TASK PROMPT :: In the copy you make, include no pictures, and transcribe every record exactly.

• • • • •

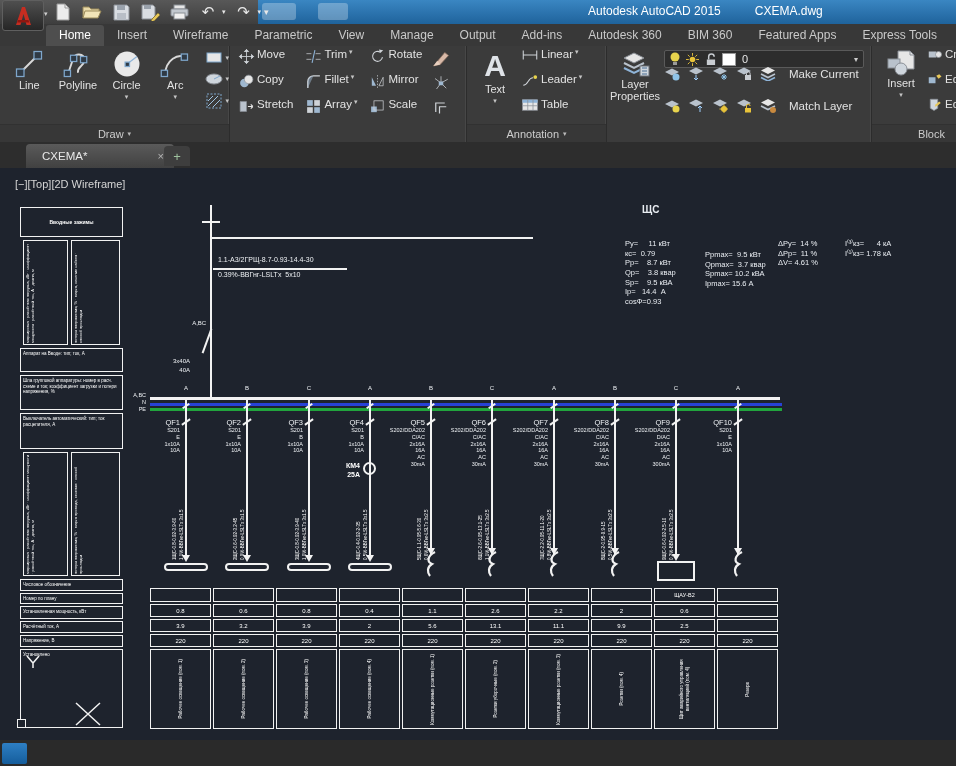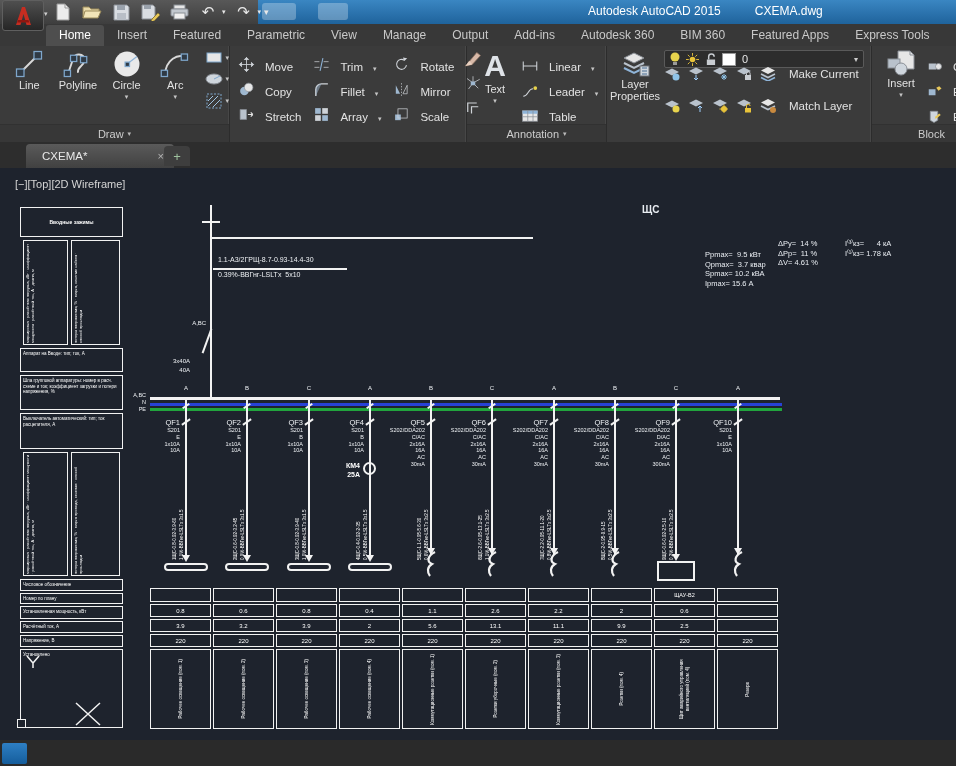--- a/index.html
+++ b/index.html
@@ -21,21 +21,21 @@
   .rtab{padding:3px 13px 4px 13px;font-size:12px;color:#c9c9c9;white-space:nowrap;}
   .rtab.active{background:#4e4e4e;color:#fff;border-radius:3px 3px 0 0;}
   
   #ribbon{position:absolute;left:0;top:46px;width:956px;height:96px;background:#3b3b3b;border-bottom:1px solid #1f1f1f;display:flex;}
   .panel{position:relative;height:96px;border-right:1px solid #2c2c2c;box-shadow:inset -1px 0 0 #474747;display:flex;flex-direction:column;box-sizing:border-box;flex:none;}
   .pbody{height:79px;display:flex;}
   .plabel{height:17px;background:#373737;border-top:1px solid #313131;color:#cdcdcd;font-size:11px;display:flex;align-items:center;justify-content:center;gap:4px;}
   .plabel .car{font-size:7px;color:#bbb;}
   .bigbtn{width:52px;padding-top:3px;display:flex;flex-direction:column;align-items:center;color:#e2e2e2;font-size:11px;line-height:12px;text-align:center;}
   .bigbtn .car{font-size:7px;color:#c5c5c5;}
-  .tool{display:flex;align-items:flex-end;gap:10px;color:#e2e2e2;font-size:11.5px;height:25px;white-space:nowrap;}
+  .tool{display:flex;align-items:flex-start;gap:2px;color:#e2e2e2;font-size:11.5px;height:25px;white-space:nowrap;}
   .tool .car{font-size:7px;color:#c5c5c5;}
   .minicol{display:flex;flex-direction:column;justify-content:flex-start;padding-top:4px;gap:5px;}
   .minirow{display:flex;align-items:center;gap:2px;}
   .car{font-size:7px;color:#c5c5c5;}
   
   #layercombo{position:absolute;left:57px;top:4px;width:200px;height:18px;background:#2d2d2d;border:1px solid #5a5a5a;border-radius:2px;display:flex;align-items:center;gap:6px;padding:0 5px;box-sizing:border-box;color:#e6e6e6;font-size:11px;}
   #layercombo .sw{width:12px;height:11px;background:#fff;border:1px solid #999;}
   #layercombo .dd{margin-left:auto;font-size:8px;color:#ccc;}
   .lrow{position:absolute;left:57px;display:flex;align-items:center;gap:8px;}
   .lrow .lbl{color:#e2e2e2;font-size:11.5px;margin-left:4px;white-space:nowrap;}
@@ -151,21 +151,21 @@
     </div>
     <div id="title-text">
       <span>Autodesk AutoCAD 2015</span>
       <span>CXEMA.dwg</span>
     </div>
   </div>
 
   <div id="tabrow">
     <div class="rtab active">Home</div>
     <div class="rtab">Insert</div>
-    <div class="rtab">Featured</div>
+    <div class="rtab">Wireframe</div>
     <div class="rtab">Parametric</div>
     <div class="rtab">View</div>
     <div class="rtab">Manage</div>
     <div class="rtab">Output</div>
     <div class="rtab">Add-ins</div>
     <div class="rtab">Autodesk 360</div>
     <div class="rtab">BIM 360</div>
     <div class="rtab">Featured Apps</div>
     <div class="rtab">Express Tools</div>
 
@@ -513,20 +513,23 @@
     <div class="wline" style="left:211px;top:69px;width:322px;height:2px"></div>
     <div class="txt" style="left:218px;top:88px;font-size:7px">1.1-А3/2ГРЩ-8.7-0.93-14.4-30</div>
     <div class="wline" style="left:213px;top:100px;width:134px;height:1.5px"></div>
     <div class="txt" style="left:218px;top:103px;font-size:7px">0.39%-ВВГнг-LSLTx  5х10</div>
     <div class="txt" style="left:168px;top:152px;width:38px;text-align:right;font-size:6px">А,ВС</div>
     <div class="wline" style="left:206px;top:160px;width:2px;height:26px;transform:rotate(20deg)"></div>
     <div class="txt" style="left:150px;top:190px;width:40px;text-align:right;font-size:6px">3х40А</div>
     <div class="txt" style="left:150px;top:199px;width:40px;text-align:right;font-size:6px">40А</div>
 
     <div class="shch" style="left:642px;top:37px" id="shch-title">ЩС</div>
+    <div class="shch" style="left:625px;top:52px">
+      <div>Ру=     11 кВт</div><div>кс=  0.79</div><div>Рр=    8.7 кВт</div><div>Qр=    3.8 квар</div><div>Sр=    9.5 кВА</div><div>Iр=   14.4  А</div><div>cosФ=0.93</div>
+    </div>
     <div class="shch" style="left:705px;top:63px">
       <div>Ррmax=  9.5 кВт</div><div>Qрmax=  3.7 квар</div><div>Sрmax= 10.2 кВА</div><div>Iрmax= 15.6 А</div>
     </div>
     <div class="shch" style="left:778px;top:52px">
       <div>ΔРу=  14 %</div><div>ΔРр=  11 %</div><div>ΔV= 4.61 %</div>
     </div>
     <div class="shch" style="left:845px;top:52px">
       <div>I⁽³⁾кз=      4 кА</div><div>I⁽¹⁾кз= 1.78 кА</div>
     </div>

• • • • •

OUTPUT BELOW ::
--- a/index.html
+++ b/index.html
@@ -21,21 +21,21 @@
   .rtab{padding:3px 13px 4px 13px;font-size:12px;color:#c9c9c9;white-space:nowrap;}
   .rtab.active{background:#4e4e4e;color:#fff;border-radius:3px 3px 0 0;}
   
   #ribbon{position:absolute;left:0;top:46px;width:956px;height:96px;background:#3b3b3b;border-bottom:1px solid #1f1f1f;display:flex;}
   .panel{position:relative;height:96px;border-right:1px solid #2c2c2c;box-shadow:inset -1px 0 0 #474747;display:flex;flex-direction:column;box-sizing:border-box;flex:none;}
   .pbody{height:79px;display:flex;}
   .plabel{height:17px;background:#373737;border-top:1px solid #313131;color:#cdcdcd;font-size:11px;display:flex;align-items:center;justify-content:center;gap:4px;}
   .plabel .car{font-size:7px;color:#bbb;}
   .bigbtn{width:52px;padding-top:3px;display:flex;flex-direction:column;align-items:center;color:#e2e2e2;font-size:11px;line-height:12px;text-align:center;}
   .bigbtn .car{font-size:7px;color:#c5c5c5;}
-  .tool{display:flex;align-items:flex-end;gap:10px;color:#e2e2e2;font-size:11.5px;height:25px;white-space:nowrap;}
+  .tool{display:flex;align-items:flex-start;gap:2px;color:#e2e2e2;font-size:11.5px;height:25px;white-space:nowrap;}
   .tool .car{font-size:7px;color:#c5c5c5;}
   .minicol{display:flex;flex-direction:column;justify-content:flex-start;padding-top:4px;gap:5px;}
   .minirow{display:flex;align-items:center;gap:2px;}
   .car{font-size:7px;color:#c5c5c5;}
   
   #layercombo{position:absolute;left:57px;top:4px;width:200px;height:18px;background:#2d2d2d;border:1px solid #5a5a5a;border-radius:2px;display:flex;align-items:center;gap:6px;padding:0 5px;box-sizing:border-box;color:#e6e6e6;font-size:11px;}
   #layercombo .sw{width:12px;height:11px;background:#fff;border:1px solid #999;}
   #layercombo .dd{margin-left:auto;font-size:8px;color:#ccc;}
   .lrow{position:absolute;left:57px;display:flex;align-items:center;gap:8px;}
   .lrow .lbl{color:#e2e2e2;font-size:11.5px;margin-left:4px;white-space:nowrap;}
@@ -151,21 +151,21 @@
     </div>
     <div id="title-text">
       <span>Autodesk AutoCAD 2015</span>
       <span>CXEMA.dwg</span>
     </div>
   </div>
 
   <div id="tabrow">
     <div class="rtab active">Home</div>
     <div class="rtab">Insert</div>
-    <div class="rtab">Featured</div>
+    <div class="rtab">Wireframe</div>
     <div class="rtab">Parametric</div>
     <div class="rtab">View</div>
     <div class="rtab">Manage</div>
     <div class="rtab">Output</div>
     <div class="rtab">Add-ins</div>
     <div class="rtab">Autodesk 360</div>
     <div class="rtab">BIM 360</div>
     <div class="rtab">Featured Apps</div>
     <div class="rtab">Express Tools</div>
 
@@ -513,20 +513,23 @@
     <div class="wline" style="left:211px;top:69px;width:322px;height:2px"></div>
     <div class="txt" style="left:218px;top:88px;font-size:7px">1.1-А3/2ГРЩ-8.7-0.93-14.4-30</div>
     <div class="wline" style="left:213px;top:100px;width:134px;height:1.5px"></div>
     <div class="txt" style="left:218px;top:103px;font-size:7px">0.39%-ВВГнг-LSLTx  5х10</div>
     <div class="txt" style="left:168px;top:152px;width:38px;text-align:right;font-size:6px">А,ВС</div>
     <div class="wline" style="left:206px;top:160px;width:2px;height:26px;transform:rotate(20deg)"></div>
     <div class="txt" style="left:150px;top:190px;width:40px;text-align:right;font-size:6px">3х40А</div>
     <div class="txt" style="left:150px;top:199px;width:40px;text-align:right;font-size:6px">40А</div>
 
     <div class="shch" style="left:642px;top:37px" id="shch-title">ЩС</div>
+    <div class="shch" style="left:625px;top:52px">
+      <div>Ру=     11 кВт</div><div>кс=  0.79</div><div>Рр=    8.7 кВт</div><div>Qр=    3.8 квар</div><div>Sр=    9.5 кВА</div><div>Iр=   14.4  А</div><div>cosФ=0.93</div>
+    </div>
     <div class="shch" style="left:705px;top:63px">
       <div>Ррmax=  9.5 кВт</div><div>Qрmax=  3.7 квар</div><div>Sрmax= 10.2 кВА</div><div>Iрmax= 15.6 А</div>
     </div>
     <div class="shch" style="left:778px;top:52px">
       <div>ΔРу=  14 %</div><div>ΔРр=  11 %</div><div>ΔV= 4.61 %</div>
     </div>
     <div class="shch" style="left:845px;top:52px">
       <div>I⁽³⁾кз=      4 кА</div><div>I⁽¹⁾кз= 1.78 кА</div>
     </div>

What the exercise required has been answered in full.